「J3のプロ契約選手は0でいい」日本サッカー協会元会長・川淵三郎氏が語る大胆提言
本物の経営者がいる場所
田崎 消滅危機に陥ったとき、フリューゲルスを運営する全日空スポーツに「本物の経営者」がいなかったことと同根ですよね。マネージメントできる人材の数が全体的に少ないという宿痾は今も変わっていない。 川淵 そう思う。それに、ぼくは2014年からバスケットボールに関わることになった。そのときは『Bjリーグ』だった。バスケットなんて儲かるわけがないと言われていてもクラブは赤字が当たり前で選手の年俸も低く、支払いが滞ることこともあった。同時期に実業団チームを中心とした『NBL』もあった。力のある選手はみんなそっちに行った。 田崎 川淵さんをトップとしたタスクフォースチームがBjリーグと、JBLを継承した『NBL』を統合して、今の『Bリーグ』を発足させました。 川淵 そうした状況の中で、クラブの経営者たちは、いかにエンターテインメント性を保ちながら高いレベルのプレーを見せるかというのを考え続けた。
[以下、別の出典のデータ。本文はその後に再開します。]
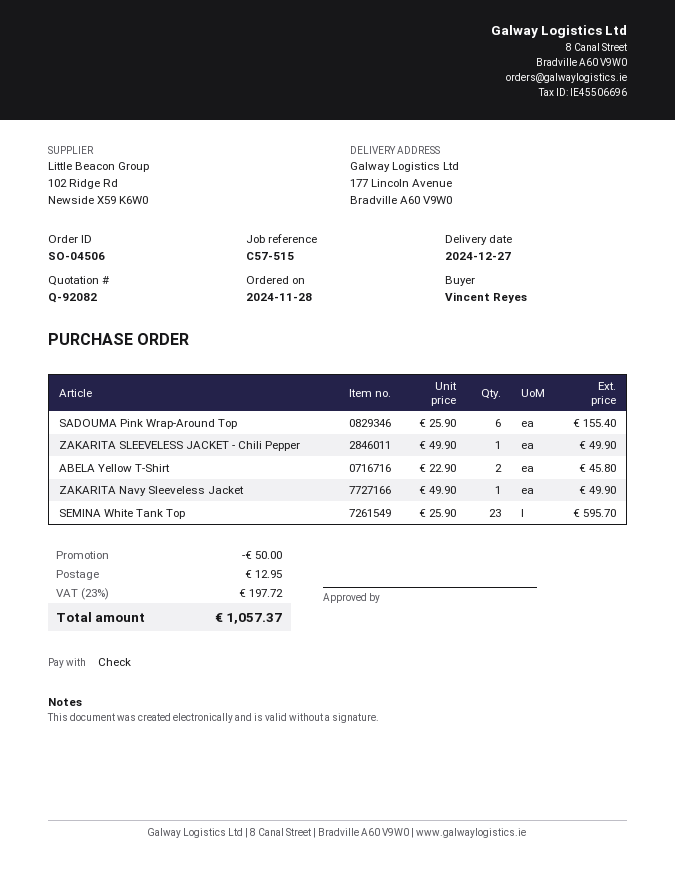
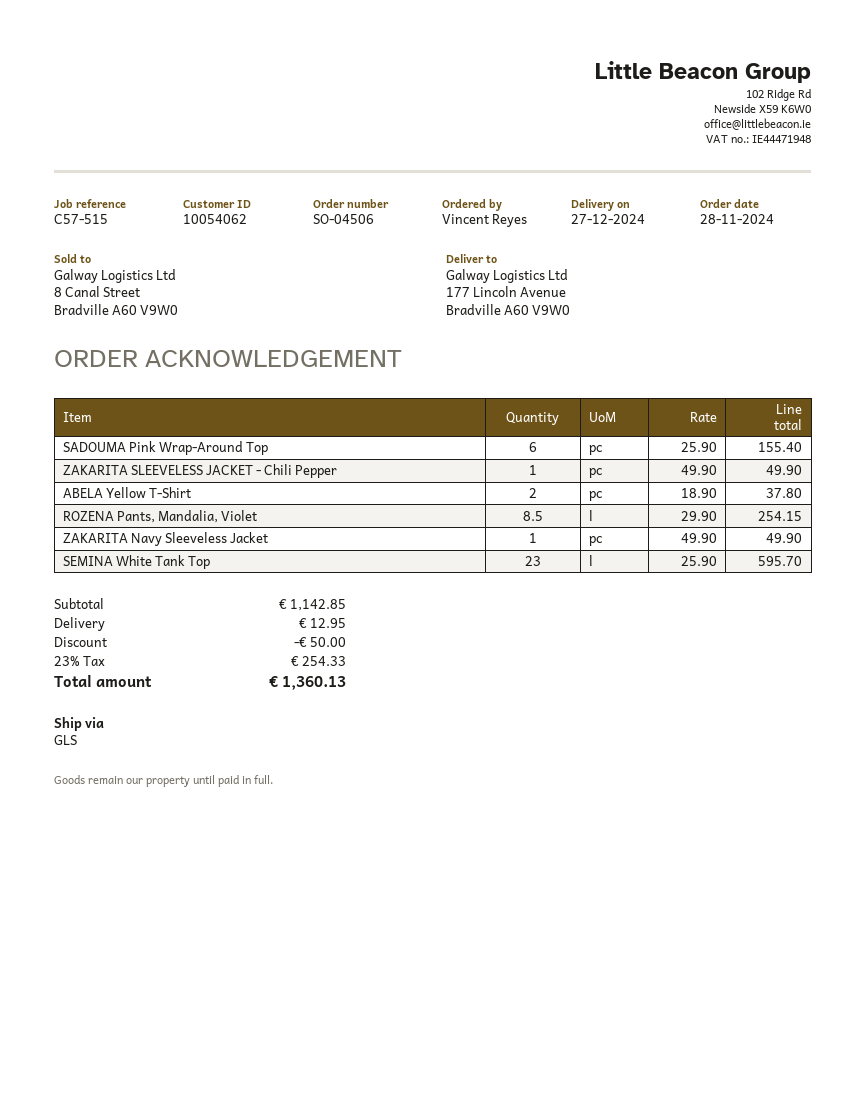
ABELA Yellow T-Shirt: 2 x 22.90 = 45.80 -> 2 x 18.90 = 37.80
ROZENA Pants, Mandalia, Violet: none -> 8.5 x 29.90 = 254.15
tax: 23% = 197.72 -> 23% = 254.33
total: 1057.37 -> 1360.13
その象徴が沖縄県の『琉球ゴールデンキングス』。(初代社長の)木村達郎さんはクラブを立ち上げて沖縄の人たちとクラブを強くして、(沖縄)アリーナまで作った。木村さんだけでなく、そうした本物の経営者がBリーグには5人はいる。 田崎 振り返ってみれば、Jリーグは清水エスパルスを除けば、どこも一部上場企業が親会社としてついていた。いわば恵まれた環境でした。親会社からの出向で、当事者意識がない人たちと、小銭を集めてもなんとかしてクラブを成り立たせようとしたBリーグの経営者とは覚悟が違う。 川淵 Bリーグの経営者は相当苦労しながら自らを鍛えた。ただ、JリーグとBリーグは経営規模が違う。だから一概にJリーグでもそうすべきだったとは言えない。ただ、Jリーグを経験した人間、例えばセレッソの社長を務めた藤井純一さんが(北海道)日本ハムファイターズに行き、プロ野球が変わり始めた。Jリーグをみて、お客さん本位でいかねばならないと改革が進んだ。 そういう意味で日本のスポーツの発展にJリーグが寄与していることは間違いない。Jリーグってたった30年の歴史しかない。たった30年でここまで来れば立派なものですよ。完璧に行くことはない。